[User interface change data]
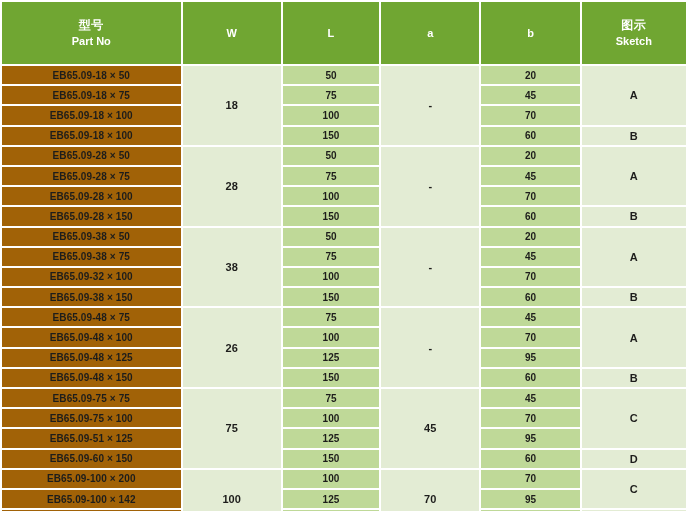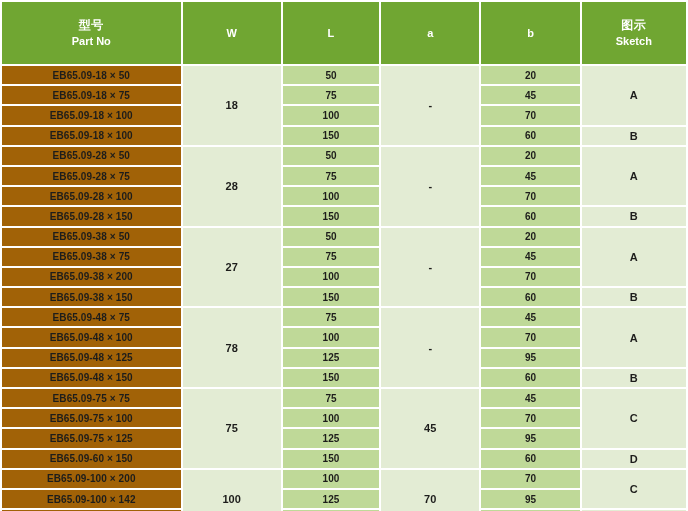--- a/index.html
+++ b/index.html
@@ -162,7 +162,7 @@
         </tr>
         <tr>
           <td class="part">EB65.09-38 × 50</td>
-          <td class="span" rowspan="4">27</td>
+          <td class="span" rowspan="4">38</td>
           <td class="val">50</td>
           <td class="span dash" rowspan="4">-</td>
           <td class="val">20</td>

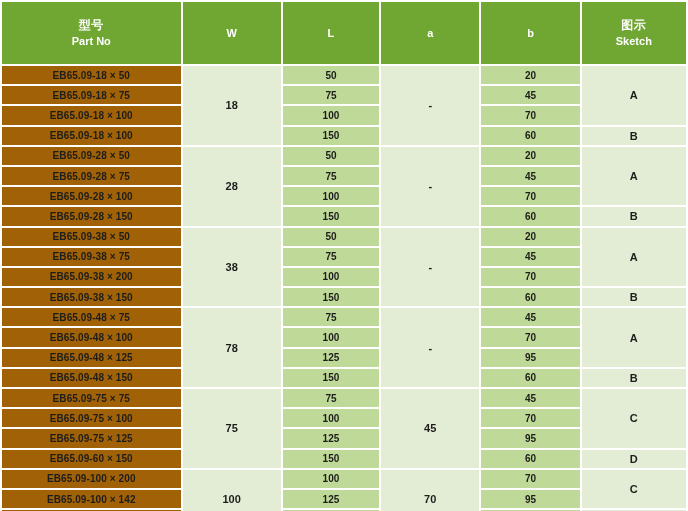--- a/index.html
+++ b/index.html
@@ -174,7 +174,7 @@
           <td class="val">45</td>
         </tr>
         <tr>
-          <td class="part">EB65.09-38 × 200</td>
+          <td class="part">EB65.09-32 × 100</td>
           <td class="val">100</td>
           <td class="val">70</td>
         </tr>

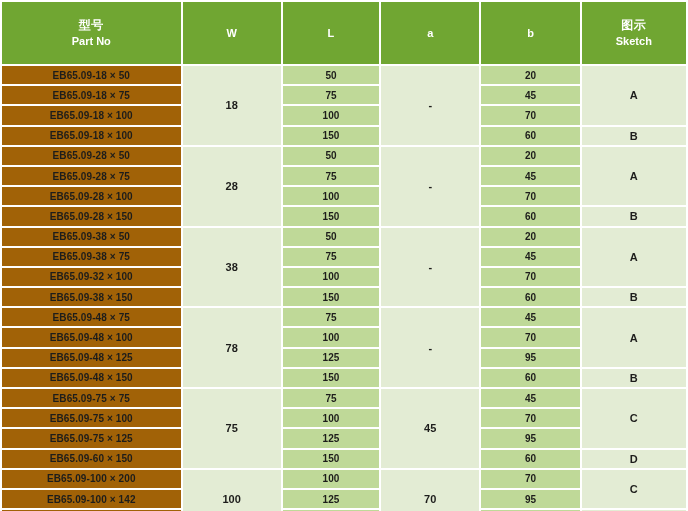--- a/index.html
+++ b/index.html
@@ -186,7 +186,7 @@
         </tr>
         <tr>
           <td class="part">EB65.09-48 × 75</td>
-          <td class="span" rowspan="4">78</td>
+          <td class="span" rowspan="4">26</td>
           <td class="val">75</td>
           <td class="span dash" rowspan="4">-</td>
           <td class="val">45</td>

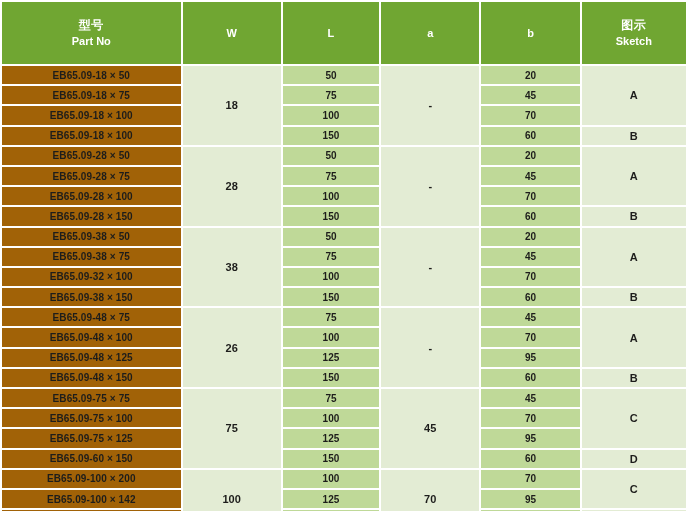--- a/index.html
+++ b/index.html
@@ -222,7 +222,7 @@
           <td class="val">70</td>
         </tr>
         <tr>
-          <td class="part">EB65.09-75 × 125</td>
+          <td class="part">EB65.09-51 × 125</td>
           <td class="val">125</td>
           <td class="val">95</td>
         </tr>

→ What you will do
Which of the lines above include the word "part"? List those lines.

→ Result of the task
           <td class="part">EB65.09-38 × 50</td>
-          <td class="part">EB65.09-38 × 200</td>
+          <td class="part">EB65.09-32 × 100</td>
           <td class="part">EB65.09-48 × 75</td>
-          <td class="part">EB65.09-75 × 125</td>
+          <td class="part">EB65.09-51 × 125</td>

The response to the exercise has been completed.